**Task objective:** All of the data below should be printed again exactly, pictures excluded.

┌──

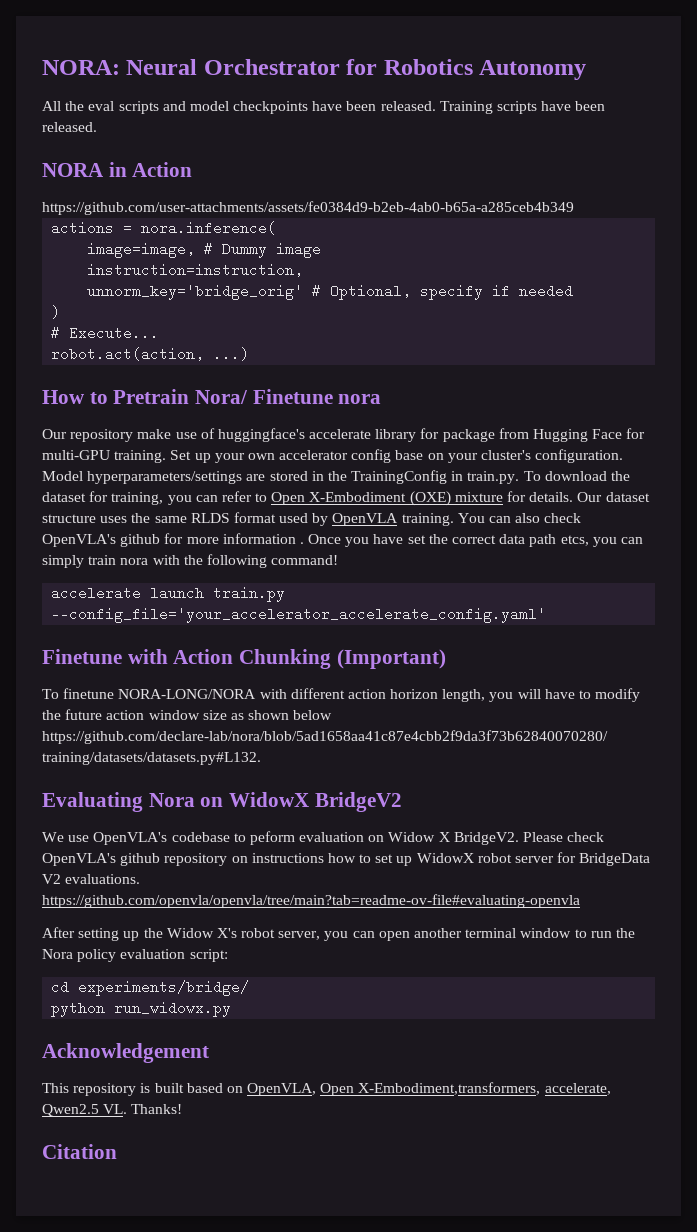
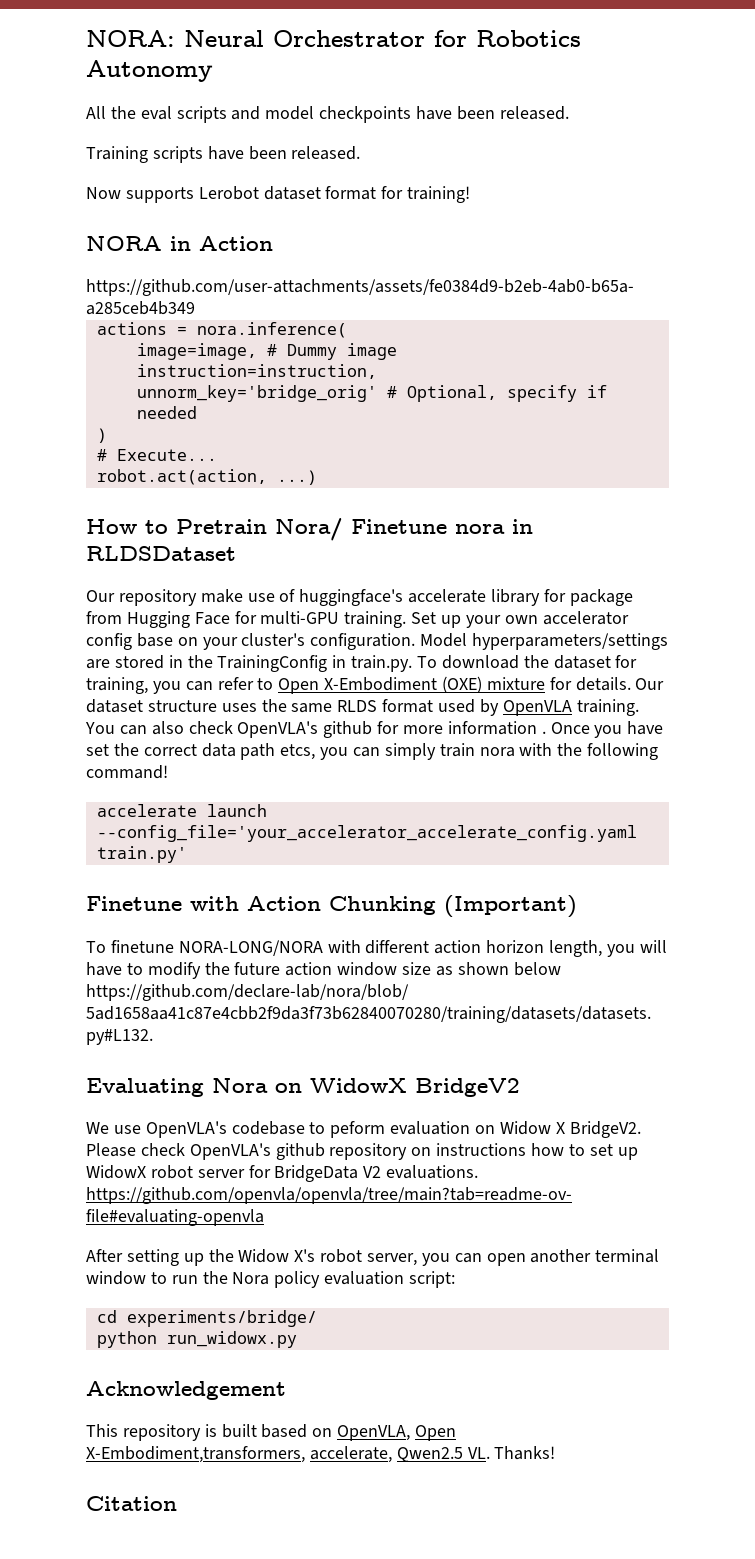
- All the eval scripts and model checkpoints have been released. Training scripts have been released.
+ All the eval scripts and model checkpoints have been released.
+ Training scripts have been released.
+ Now supports Lerobot dataset format for training!
- How to Pretrain Nora/ Finetune nora
+ How to Pretrain Nora/ Finetune nora in RLDSDataset
- accelerate launch train.py --config_file='your_accelerator_accelerate_config.yaml'
+ accelerate launch --config_file='your_accelerator_accelerate_config.yaml train.py'

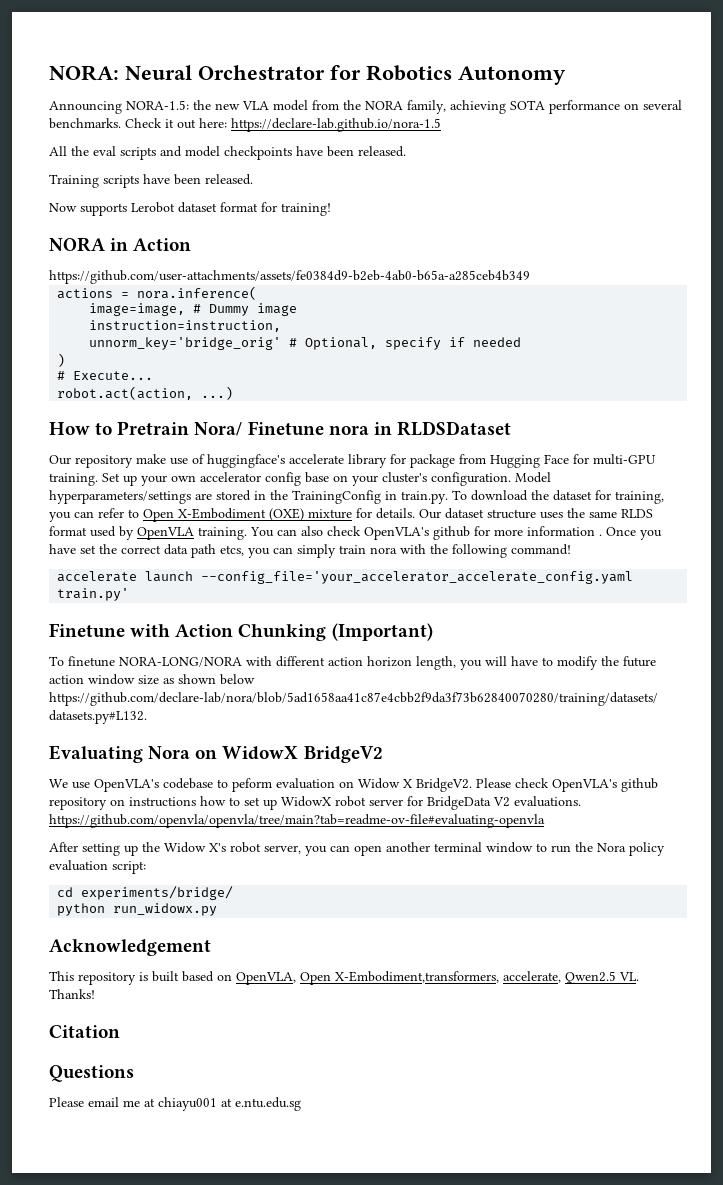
+ Announcing NORA-1.5: the new VLA model from the NORA family, achieving SOTA performance on several benchmarks. Check it out here: https://declare-lab.github.io/nora-1.5
+ Questions
+ Please email me at chiayu001 at e.ntu.edu.sg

└──

**Written response:**
- All the eval scripts and model checkpoints have been released. Training scripts have been released.
+ All the eval scripts and model checkpoints have been released.
+ Training scripts have been released.
+ Now supports Lerobot dataset format for training!
- How to Pretrain Nora/ Finetune nora
+ How to Pretrain Nora/ Finetune nora in RLDSDataset
- accelerate launch train.py --config_file='your_accelerator_accelerate_config.yaml'
+ accelerate launch --config_file='your_accelerator_accelerate_config.yaml train.py'

+ Announcing NORA-1.5: the new VLA model from the NORA family, achieving SOTA performance on several benchmarks. Check it out here: https://declare-lab.github.io/nora-1.5
+ Questions
+ Please email me at chiayu001 at e.ntu.edu.sg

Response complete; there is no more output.